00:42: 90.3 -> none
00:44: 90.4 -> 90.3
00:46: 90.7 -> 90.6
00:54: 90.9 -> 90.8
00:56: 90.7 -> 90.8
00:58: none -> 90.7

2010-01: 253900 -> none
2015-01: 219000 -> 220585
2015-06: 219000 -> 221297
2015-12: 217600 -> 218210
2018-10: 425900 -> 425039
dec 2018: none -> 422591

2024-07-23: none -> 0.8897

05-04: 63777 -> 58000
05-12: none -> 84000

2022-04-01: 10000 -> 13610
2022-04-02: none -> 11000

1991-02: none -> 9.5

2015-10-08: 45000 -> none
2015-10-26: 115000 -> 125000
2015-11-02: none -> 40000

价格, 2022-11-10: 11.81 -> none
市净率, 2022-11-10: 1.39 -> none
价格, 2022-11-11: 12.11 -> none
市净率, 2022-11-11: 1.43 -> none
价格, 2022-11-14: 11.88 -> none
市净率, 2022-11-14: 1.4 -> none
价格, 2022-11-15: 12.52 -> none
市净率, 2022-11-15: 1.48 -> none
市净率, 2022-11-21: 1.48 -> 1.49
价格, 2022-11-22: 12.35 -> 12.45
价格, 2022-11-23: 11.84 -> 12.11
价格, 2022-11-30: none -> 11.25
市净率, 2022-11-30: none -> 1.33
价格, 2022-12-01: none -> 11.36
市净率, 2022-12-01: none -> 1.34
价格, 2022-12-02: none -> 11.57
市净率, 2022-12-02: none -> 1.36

_ _ _ _ _

### TASK DESCRIPTION
What is needed is a word-for-word copy of all the entries.

### RESULT FOR THIS TASK
00:42: 90.3 -> none
00:44: 90.4 -> 90.3
00:46: 90.7 -> 90.6
00:54: 90.9 -> 90.8
00:56: 90.7 -> 90.8
00:58: none -> 90.7

2010-01: 253900 -> none
2015-01: 219000 -> 220585
2015-06: 219000 -> 221297
2015-12: 217600 -> 218210
2018-10: 425900 -> 425039
dec 2018: none -> 422591

2024-07-23: none -> 0.8897

05-04: 63777 -> 58000
05-12: none -> 84000

2022-04-01: 10000 -> 13610
2022-04-02: none -> 11000

1991-02: none -> 9.5

2015-10-08: 45000 -> none
2015-10-26: 115000 -> 125000
2015-11-02: none -> 40000

价格, 2022-11-10: 11.81 -> none
市净率, 2022-11-10: 1.39 -> none
价格, 2022-11-11: 12.11 -> none
市净率, 2022-11-11: 1.43 -> none
价格, 2022-11-14: 11.88 -> none
市净率, 2022-11-14: 1.4 -> none
价格, 2022-11-15: 12.52 -> none
市净率, 2022-11-15: 1.48 -> none
市净率, 2022-11-21: 1.48 -> 1.49
价格, 2022-11-22: 12.35 -> 12.45
价格, 2022-11-23: 11.84 -> 12.11
价格, 2022-11-30: none -> 11.25
市净率, 2022-11-30: none -> 1.33
价格, 2022-12-01: none -> 11.36
市净率, 2022-12-01: none -> 1.34
价格, 2022-12-02: none -> 11.57
市净率, 2022-12-02: none -> 1.36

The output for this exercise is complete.